Постройки, начатые во времена нужды, были более чем просты. Огромный дом, на старом каменном фундаменте, был деревянный, оштукатуренный только снутри. Большой поместительный дом с некрашеным дощатым полом был меблирован самыми простыми жесткими диванами и креслами, столами и стульями из своих берез и работы своих столяров. Дом был поместителен, с комнатами для дворни и отделениями для приезжих. Родные Ростовых и Болконских иногда съезжались гостить в Лысые Горы семьями, на своих шестнадцати лошадях, с десятками слуг, и жили месяцами. Кроме того, четыре раза в год, в именины и рожденья хозяев, съезжалось до ста человек гостей на один два дня. Остальное время года шла ненарушимо правильная жизнь с обычными занятиями, чаями, завтраками, обедами, ужинами из домашней провизии.


Выл канун зимнего Николина дня, 5 е декабря 1820 года. В этот год Наташа с детьми и мужем с начала осени гостила у брата. Пьер был в Петербурге, куда он поехал по своим особенным делам, как он говорил, на три недели, и где он теперь проживал уже седьмую. Его ждали каждую минуту.

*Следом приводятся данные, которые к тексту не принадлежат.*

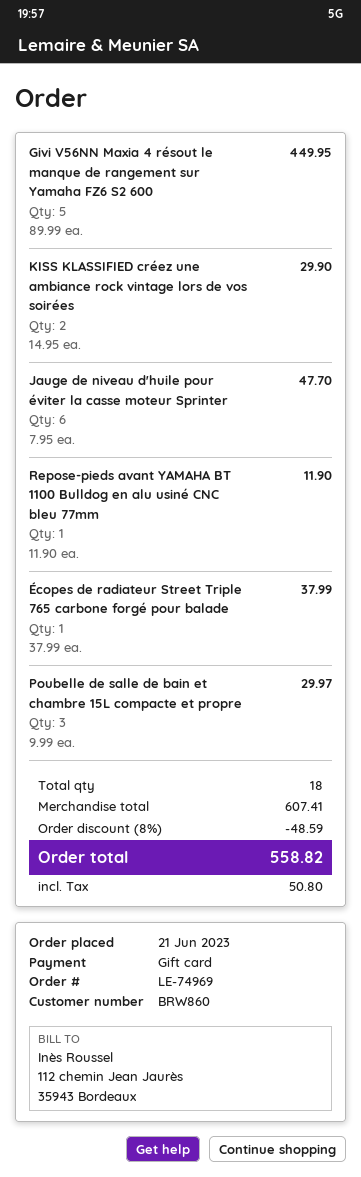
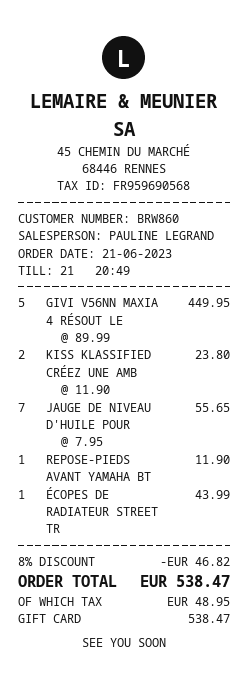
KISS KLASSIFIED créez une ambiance rock vintage lors de vos soirées: 2 x 14.95 = 29.90 -> 2 x 11.90 = 23.80
Jauge de niveau d'huile pour éviter la casse moteur Sprinter: 6 x 7.95 = 47.70 -> 7 x 7.95 = 55.65
Écopes de radiateur Street Triple 765 carbone forgé pour balade: 1 x 37.99 = 37.99 -> 1 x 43.99 = 43.99
Poubelle de salle de bain et chambre 15L compacte et propre: 3 x 9.99 = 29.97 -> none
discount: 8% = 48.59 -> 8% = 46.82
tax: 50.80 -> 48.95
total: 558.82 -> 538.47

5 го декабря, кроме семейства Безуховых, у Ростовых гостил еще старый друг Николая, отставной генерал Василий Федорович Денисов.
6 го числа, в день торжества, в который съедутся гости, Николай знал, что ему придется снять бешмет, надеть сюртук и с узкими носками узкие сапоги и ехать в новую построенную им церковь, а потом принимать поздравления и предлагать закуски и говорить о дворянских выборах и урожае; но канун дня он еще считал себя вправе провести обычно. До обеда Николай поверил счеты бурмистра из рязанской деревни, по именью племянника жены, написал два письма по делам и прошелся на гумно, скотный и конный дворы. Приняв меры против ожидаемого на завтра общего пьянства по случаю престольного праздника, он пришел к обеду и, не успев с глазу на глаз переговорить с женою, сел за длинный стол в двадцать приборов, за который собрались все домашние. За столом были мать, жившая при ней старушка Белова, жена, трое детей, гувернантка, гувернер, племянник с своим гувернером, Соня, Денисов, Наташа, ее трое детей, их гувернантка и старичок Михаил Иваныч, архитектор князя, живший в Лысых Горах на покое.